58 percent of the students in Osceola County are Hispanic, mostly Puerto Rican. A quarter of the district’s 60 thousand students are considered English language learners. Test scores from these students, who’ve been here less than a year, don’t affect a school’s rating from the state.

“We’ve always had a high population. I’ve always said Kissimmee is mini-Puerto Rico,” said Dalia Medina, director of the district’s Multicultural Education Department.

She says Puerto Ricans often send their children here because they already have family in Kissimmee. At the beginning of this school year more than a thousand new students from Puerto Rico enrolled –the most ever, she said.

“Every month of the school year they come in, every month, not just at the beginning. The number changes every, they could change every day.

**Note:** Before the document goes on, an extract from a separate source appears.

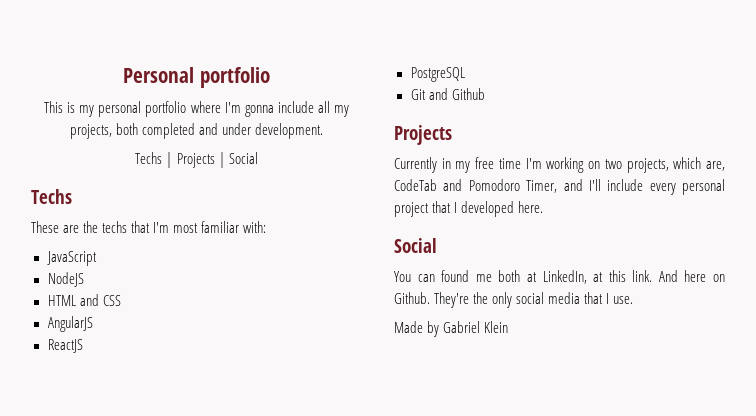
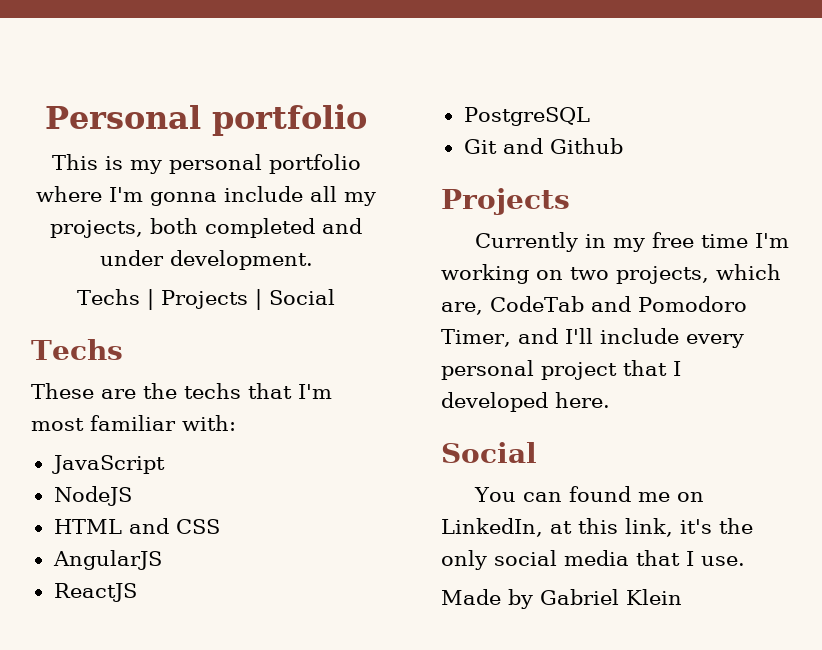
- You can found me both at LinkedIn, at this link. And here on Github. They're the only social media that I use.
+ You can found me on LinkedIn, at this link, it's the only social media that I use.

We have students enrolling at the end of the school year in May,” said Medina.

In so-called sheltered classes, bilingual teachers teach the class in English but can switch to Spanish one-on-one with a student if they need to. Another teaching method is Dual Language. These programs are for English and Spanish speakers whose parents want them to be completely bilingual. Half the academic classes are in English, half in Spanish.

As families continue to flee Puerto Rico’s poor economy, the district expects more students like Johanelys Soto. The 8th grader is already looking forward to high school and beyond. Asked, “What do you want to be when you grow up?” she doesn’t hesitate.

“To be a doctor. I like to help people and cure lives and everything,” said Soto.

Soto can no longer call herself the new student. Just this month-- more English language learning students have enrolled at Neptune Middle School.